Il vero aiuto lo si dà facendo uscire le persone dall’indigenza, altrimenti il welfare non potrà reggere, perché sono più le persone che entrano in povertà di quelle che escono. Giusto concentrarsi sull’assistenza, ma bisogna soprattutto dare casa e lavoro. Non è semplice, non basta schioccare le dita per dare casa e lavoro ai 55mila senza dimora che vivono in Italia, ma questo deve essere l’impegno prioritario.

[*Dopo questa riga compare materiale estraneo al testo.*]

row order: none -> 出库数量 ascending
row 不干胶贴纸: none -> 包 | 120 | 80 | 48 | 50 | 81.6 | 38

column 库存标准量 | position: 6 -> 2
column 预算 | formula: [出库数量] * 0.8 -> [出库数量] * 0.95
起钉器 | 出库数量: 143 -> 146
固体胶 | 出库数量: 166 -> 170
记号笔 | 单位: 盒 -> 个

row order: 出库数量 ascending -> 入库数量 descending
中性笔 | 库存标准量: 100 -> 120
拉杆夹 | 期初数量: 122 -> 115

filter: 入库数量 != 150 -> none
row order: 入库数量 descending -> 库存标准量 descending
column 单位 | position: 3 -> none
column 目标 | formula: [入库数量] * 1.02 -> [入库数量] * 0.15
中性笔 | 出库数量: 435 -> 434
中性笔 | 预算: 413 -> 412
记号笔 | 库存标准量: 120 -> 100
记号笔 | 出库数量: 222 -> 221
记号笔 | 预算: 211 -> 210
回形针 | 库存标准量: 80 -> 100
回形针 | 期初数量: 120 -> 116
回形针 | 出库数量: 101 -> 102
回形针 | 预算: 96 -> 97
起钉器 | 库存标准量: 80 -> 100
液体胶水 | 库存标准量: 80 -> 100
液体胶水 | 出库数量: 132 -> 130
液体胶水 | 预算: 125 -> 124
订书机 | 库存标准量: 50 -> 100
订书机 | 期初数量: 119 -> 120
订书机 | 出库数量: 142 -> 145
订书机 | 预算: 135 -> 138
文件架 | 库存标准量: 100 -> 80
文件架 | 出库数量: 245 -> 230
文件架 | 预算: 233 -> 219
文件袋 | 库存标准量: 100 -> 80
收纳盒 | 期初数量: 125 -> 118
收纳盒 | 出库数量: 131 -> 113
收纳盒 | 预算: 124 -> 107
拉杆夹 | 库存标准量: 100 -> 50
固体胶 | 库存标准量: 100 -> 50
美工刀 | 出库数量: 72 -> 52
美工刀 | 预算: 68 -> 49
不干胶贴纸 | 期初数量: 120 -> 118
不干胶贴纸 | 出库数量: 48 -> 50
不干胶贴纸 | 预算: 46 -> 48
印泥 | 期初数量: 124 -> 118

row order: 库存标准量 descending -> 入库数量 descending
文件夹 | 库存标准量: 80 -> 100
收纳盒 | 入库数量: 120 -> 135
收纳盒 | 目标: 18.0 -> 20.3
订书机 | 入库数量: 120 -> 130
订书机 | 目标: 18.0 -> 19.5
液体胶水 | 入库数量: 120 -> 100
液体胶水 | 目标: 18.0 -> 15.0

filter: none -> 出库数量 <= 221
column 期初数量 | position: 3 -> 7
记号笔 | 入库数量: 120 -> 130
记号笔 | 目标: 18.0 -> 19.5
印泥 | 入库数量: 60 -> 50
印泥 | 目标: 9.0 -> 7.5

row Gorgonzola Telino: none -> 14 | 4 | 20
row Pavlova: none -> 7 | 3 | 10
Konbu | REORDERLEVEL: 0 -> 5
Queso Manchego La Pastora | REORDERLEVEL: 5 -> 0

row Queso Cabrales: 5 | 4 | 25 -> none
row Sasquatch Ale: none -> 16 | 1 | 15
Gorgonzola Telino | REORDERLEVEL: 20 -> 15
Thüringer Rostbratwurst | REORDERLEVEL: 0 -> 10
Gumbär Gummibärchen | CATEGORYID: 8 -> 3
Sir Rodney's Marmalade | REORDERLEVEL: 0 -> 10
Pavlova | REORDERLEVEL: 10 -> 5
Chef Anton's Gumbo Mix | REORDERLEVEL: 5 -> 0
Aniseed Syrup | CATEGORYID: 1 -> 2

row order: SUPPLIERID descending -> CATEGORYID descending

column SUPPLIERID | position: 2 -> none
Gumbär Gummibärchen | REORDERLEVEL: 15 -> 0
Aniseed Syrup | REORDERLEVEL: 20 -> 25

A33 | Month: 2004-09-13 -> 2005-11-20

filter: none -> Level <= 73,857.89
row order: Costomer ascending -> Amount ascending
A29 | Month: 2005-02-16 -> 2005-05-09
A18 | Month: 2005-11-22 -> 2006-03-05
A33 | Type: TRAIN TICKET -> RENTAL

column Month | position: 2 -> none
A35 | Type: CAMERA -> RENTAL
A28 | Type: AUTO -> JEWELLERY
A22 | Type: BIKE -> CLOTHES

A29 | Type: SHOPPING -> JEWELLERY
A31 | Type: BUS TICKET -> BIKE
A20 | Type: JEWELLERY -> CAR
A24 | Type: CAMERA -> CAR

Siccome la carità è instancabile, “nuove idee sono all’orizzonte per affrontare questo nuovo mondo, diverso e complesso”. A quali nuove sfide sta pensando?

Papa Francesco ricorda sempre: quando fate la carità, non limitatevi a donare i soldi, ma toccate la persona che aiutate. Tutto ciò che facciamo deve avere una relazione, implica il riconoscimento dell’altro nella sua dignità di uomo. E allora, in questo momento di passaggio, la nostra nuova sfida sarà proprio togliere la vecchia cornice, il nostro vecchio quadro. Non so ancora quale sarà la nuova cornice. Ma il chiodo cui appenderla c’è già: noi continueremo ad accogliere chi incontreremo sulla nostra strada.